(Data for analysis):
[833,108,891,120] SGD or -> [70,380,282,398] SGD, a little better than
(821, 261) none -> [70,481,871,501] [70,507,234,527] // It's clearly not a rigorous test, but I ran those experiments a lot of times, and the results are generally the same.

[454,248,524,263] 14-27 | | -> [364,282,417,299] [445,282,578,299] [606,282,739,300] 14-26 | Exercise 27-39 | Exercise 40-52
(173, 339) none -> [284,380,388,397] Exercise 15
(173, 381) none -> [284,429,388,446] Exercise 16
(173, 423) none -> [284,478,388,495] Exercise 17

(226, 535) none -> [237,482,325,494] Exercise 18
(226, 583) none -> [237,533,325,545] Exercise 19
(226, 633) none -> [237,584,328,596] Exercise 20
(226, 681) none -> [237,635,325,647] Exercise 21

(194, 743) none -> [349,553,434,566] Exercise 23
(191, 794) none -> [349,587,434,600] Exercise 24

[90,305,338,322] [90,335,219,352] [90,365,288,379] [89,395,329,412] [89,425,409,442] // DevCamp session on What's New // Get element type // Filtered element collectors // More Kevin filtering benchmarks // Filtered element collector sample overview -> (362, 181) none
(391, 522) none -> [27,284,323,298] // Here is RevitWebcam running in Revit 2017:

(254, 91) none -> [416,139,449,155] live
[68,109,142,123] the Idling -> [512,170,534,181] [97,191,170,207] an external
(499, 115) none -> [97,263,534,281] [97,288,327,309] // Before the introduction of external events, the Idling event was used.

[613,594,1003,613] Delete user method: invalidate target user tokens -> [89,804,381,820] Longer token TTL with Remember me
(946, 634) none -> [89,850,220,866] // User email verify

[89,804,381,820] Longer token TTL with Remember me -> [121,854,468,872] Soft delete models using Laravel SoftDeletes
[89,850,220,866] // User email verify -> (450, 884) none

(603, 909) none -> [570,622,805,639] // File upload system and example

(Action item):
The first line of the entries, the line with "(821, 261) none", and every line between them should be retyped exactly, and nothing else.

(Response):
[833,108,891,120] SGD or -> [70,380,282,398] SGD, a little better than
(821, 261) none -> [70,481,871,501] [70,507,234,527] // It's clearly not a rigorous test, but I ran those experiments a lot of times, and the results are generally the same.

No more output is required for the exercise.